● **WHAT YOU ARE ASKED TO DO**: From the data that follows, set down exactly the lines from the one with "[520,352,541,367] ； -> (715, 909) none" through the one with "(457, 410) none", counting both. Pictures stay out.

--------

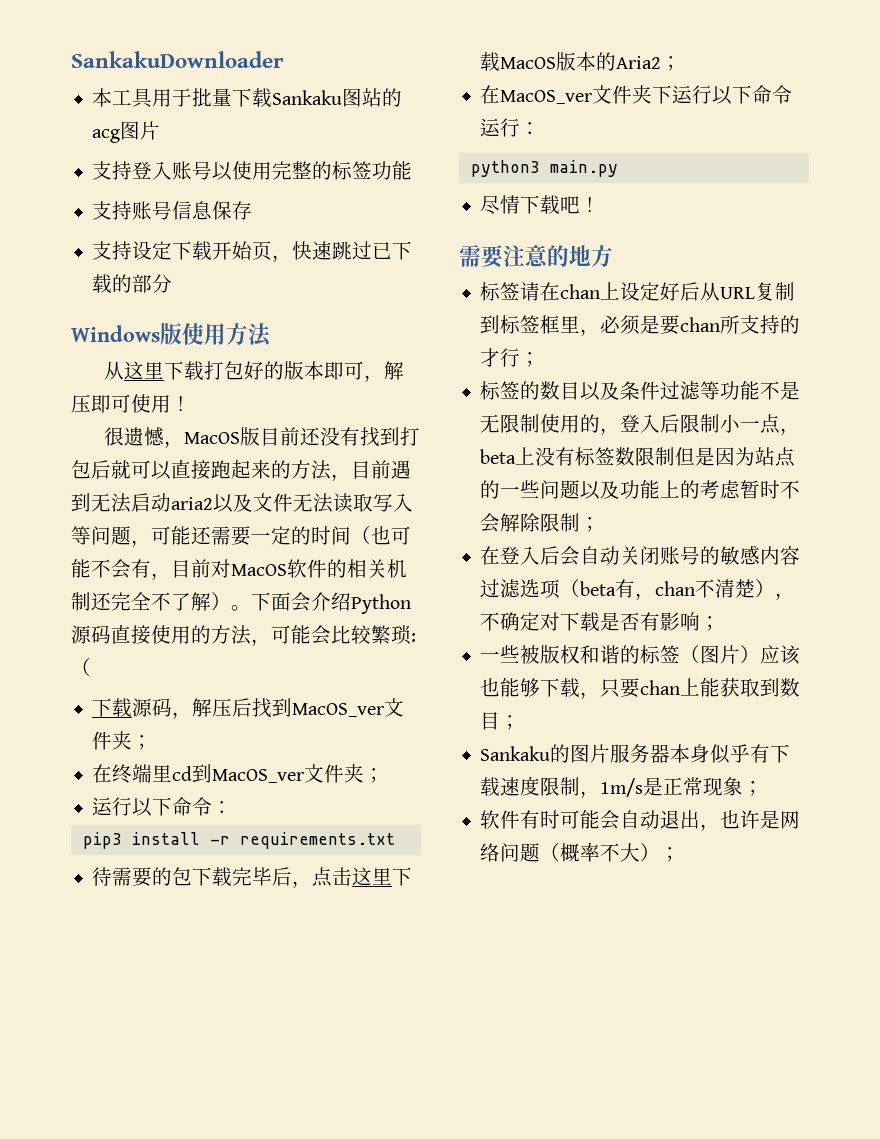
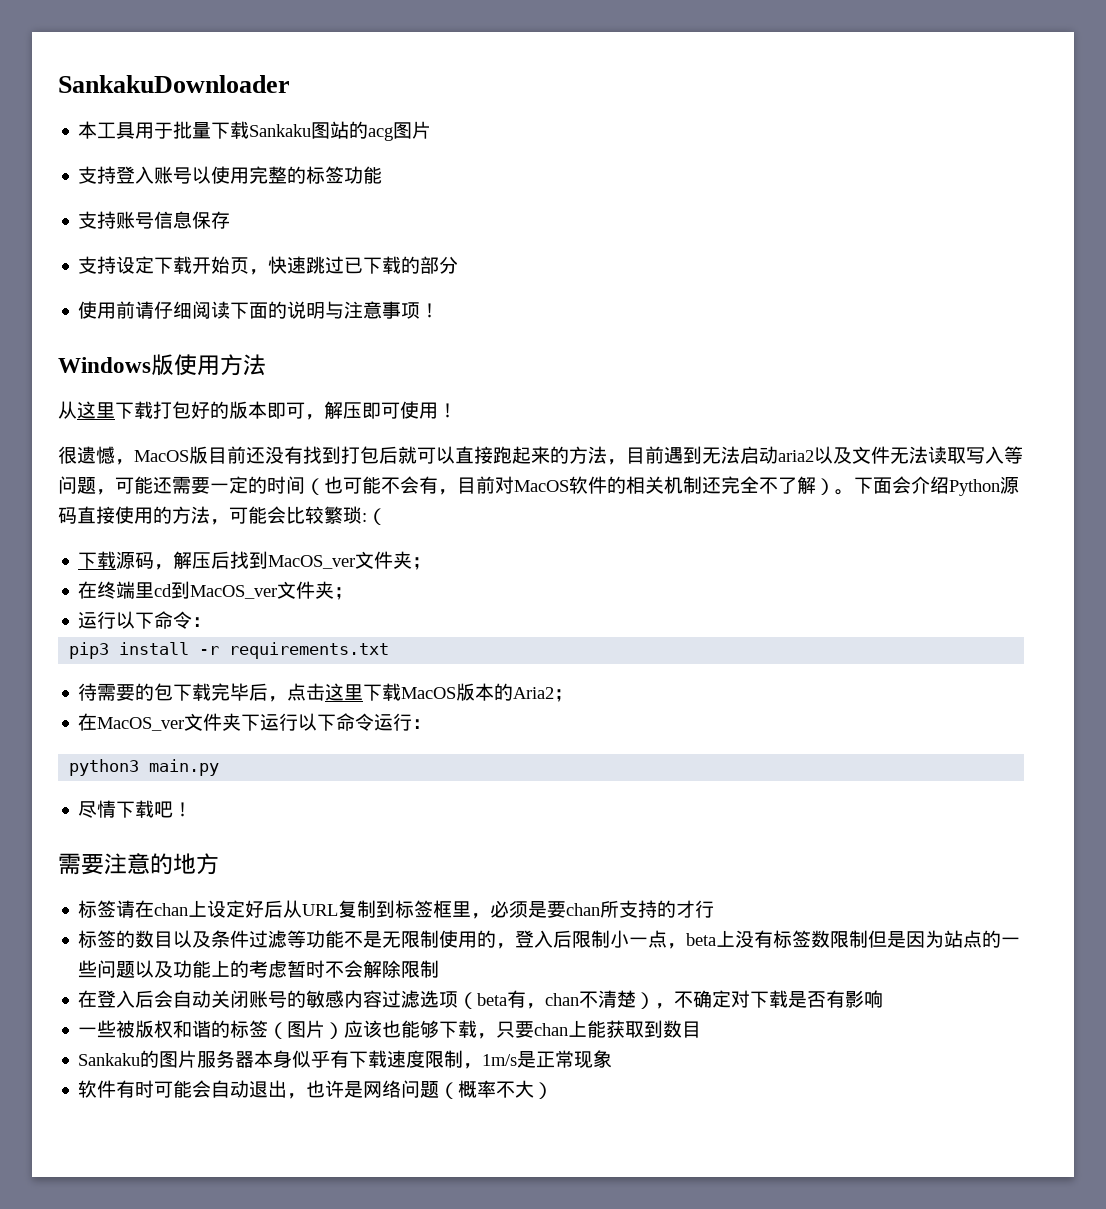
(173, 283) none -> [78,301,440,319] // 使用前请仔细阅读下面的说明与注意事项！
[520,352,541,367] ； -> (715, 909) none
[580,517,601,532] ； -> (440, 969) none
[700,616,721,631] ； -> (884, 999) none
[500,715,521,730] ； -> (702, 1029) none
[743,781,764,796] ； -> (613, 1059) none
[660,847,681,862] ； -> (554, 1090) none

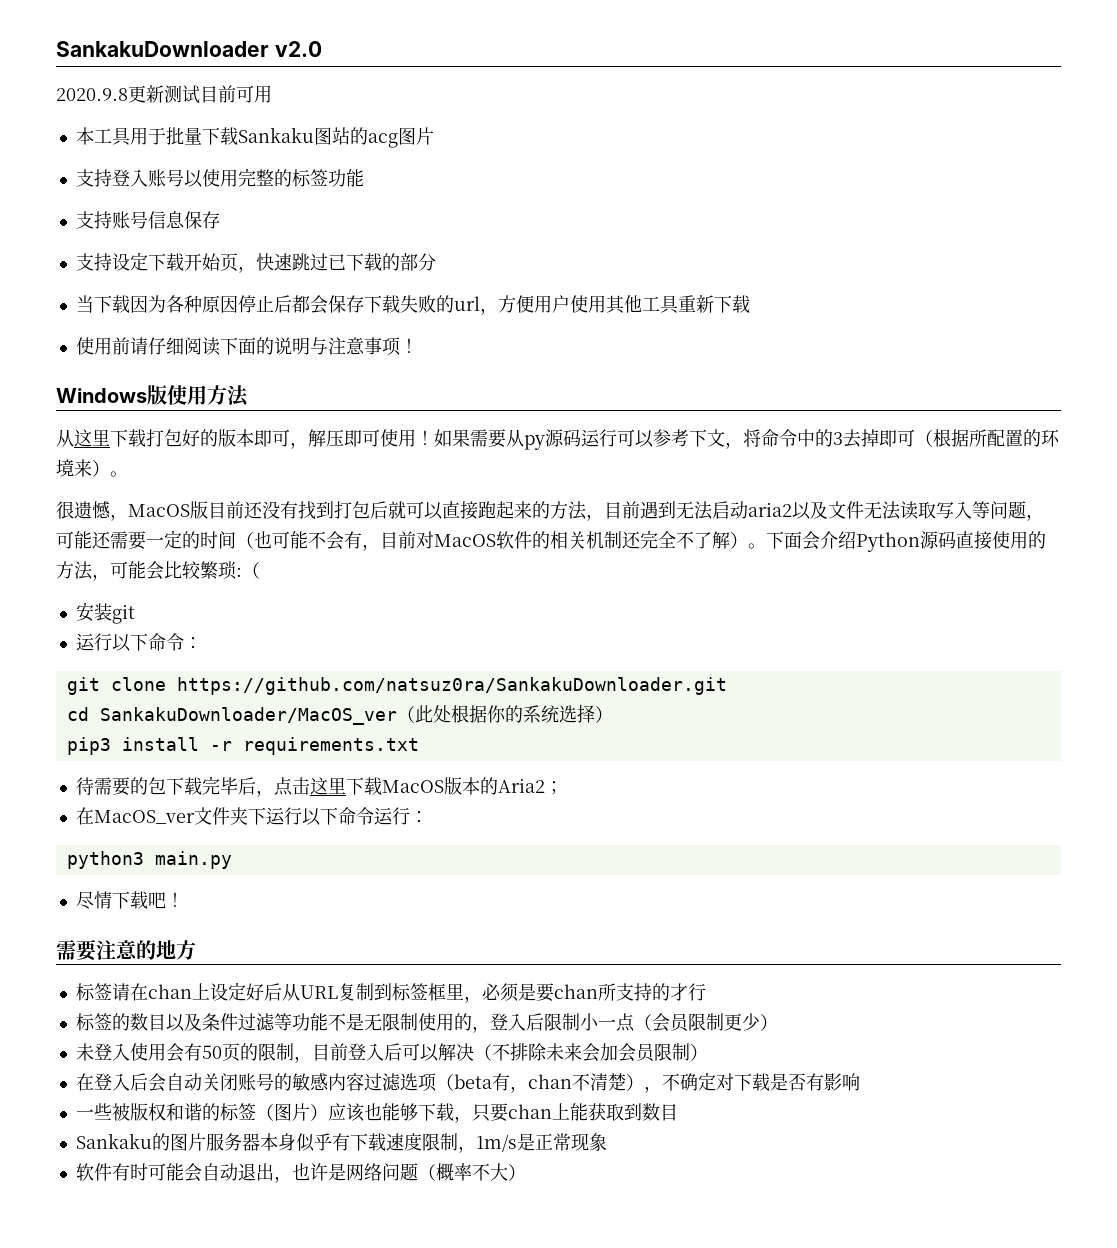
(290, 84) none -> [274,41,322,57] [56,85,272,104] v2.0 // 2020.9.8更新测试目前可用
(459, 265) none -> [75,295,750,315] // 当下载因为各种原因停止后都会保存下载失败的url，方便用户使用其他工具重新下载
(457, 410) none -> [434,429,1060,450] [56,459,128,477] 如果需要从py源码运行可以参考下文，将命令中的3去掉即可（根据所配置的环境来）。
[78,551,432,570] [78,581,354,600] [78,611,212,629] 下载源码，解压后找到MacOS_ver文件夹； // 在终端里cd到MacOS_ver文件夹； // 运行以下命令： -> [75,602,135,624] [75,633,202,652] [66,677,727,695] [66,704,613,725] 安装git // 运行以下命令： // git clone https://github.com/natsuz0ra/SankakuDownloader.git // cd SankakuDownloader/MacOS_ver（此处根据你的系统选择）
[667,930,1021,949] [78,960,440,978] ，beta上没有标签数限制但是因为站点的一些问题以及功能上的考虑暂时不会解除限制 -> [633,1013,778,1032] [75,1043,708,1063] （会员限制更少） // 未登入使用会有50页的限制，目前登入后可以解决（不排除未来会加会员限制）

--------

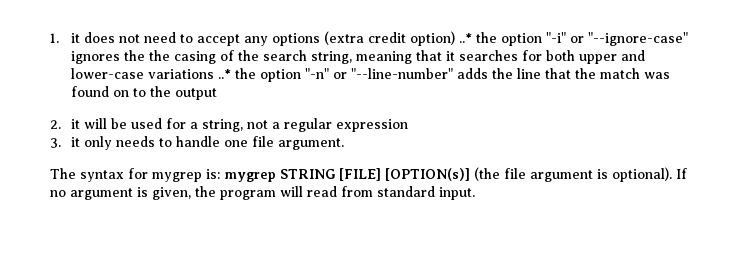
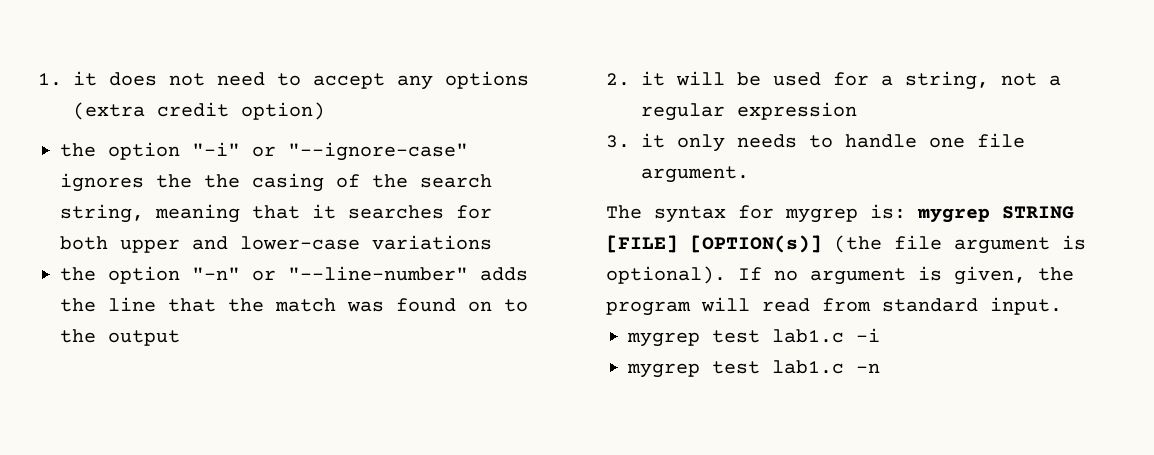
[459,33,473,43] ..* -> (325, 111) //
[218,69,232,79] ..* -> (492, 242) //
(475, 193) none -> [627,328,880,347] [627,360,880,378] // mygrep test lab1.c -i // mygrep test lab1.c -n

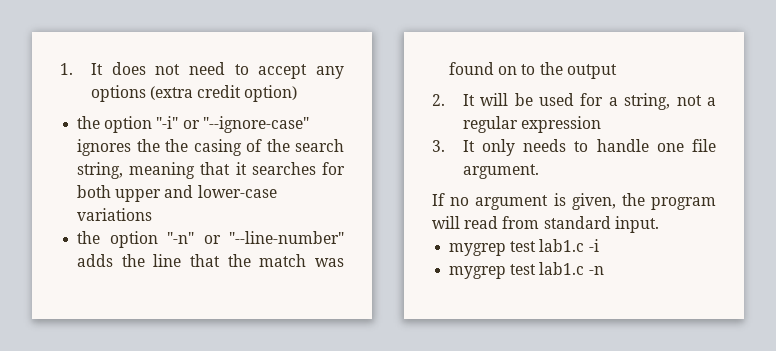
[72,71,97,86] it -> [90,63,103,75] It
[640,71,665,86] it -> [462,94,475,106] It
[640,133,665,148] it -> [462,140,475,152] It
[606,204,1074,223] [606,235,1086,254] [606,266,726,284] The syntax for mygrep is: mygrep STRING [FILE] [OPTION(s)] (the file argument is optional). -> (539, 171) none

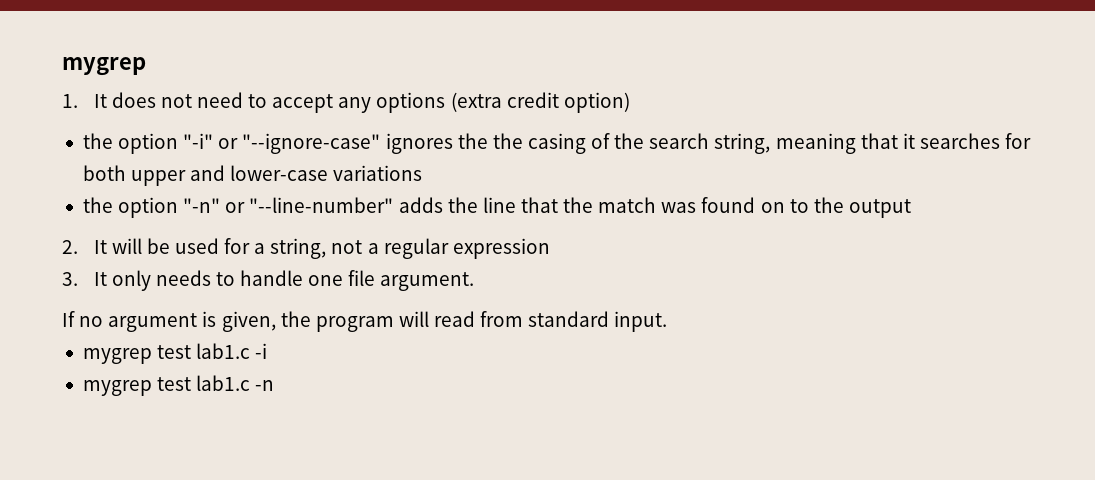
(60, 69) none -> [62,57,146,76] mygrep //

--------

● **ANSWER TO THIS TASK**:
[520,352,541,367] ； -> (715, 909) none
[580,517,601,532] ； -> (440, 969) none
[700,616,721,631] ； -> (884, 999) none
[500,715,521,730] ； -> (702, 1029) none
[743,781,764,796] ； -> (613, 1059) none
[660,847,681,862] ； -> (554, 1090) none

(290, 84) none -> [274,41,322,57] [56,85,272,104] v2.0 // 2020.9.8更新测试目前可用
(459, 265) none -> [75,295,750,315] // 当下载因为各种原因停止后都会保存下载失败的url，方便用户使用其他工具重新下载
(457, 410) none -> [434,429,1060,450] [56,459,128,477] 如果需要从py源码运行可以参考下文，将命令中的3去掉即可（根据所配置的环境来）。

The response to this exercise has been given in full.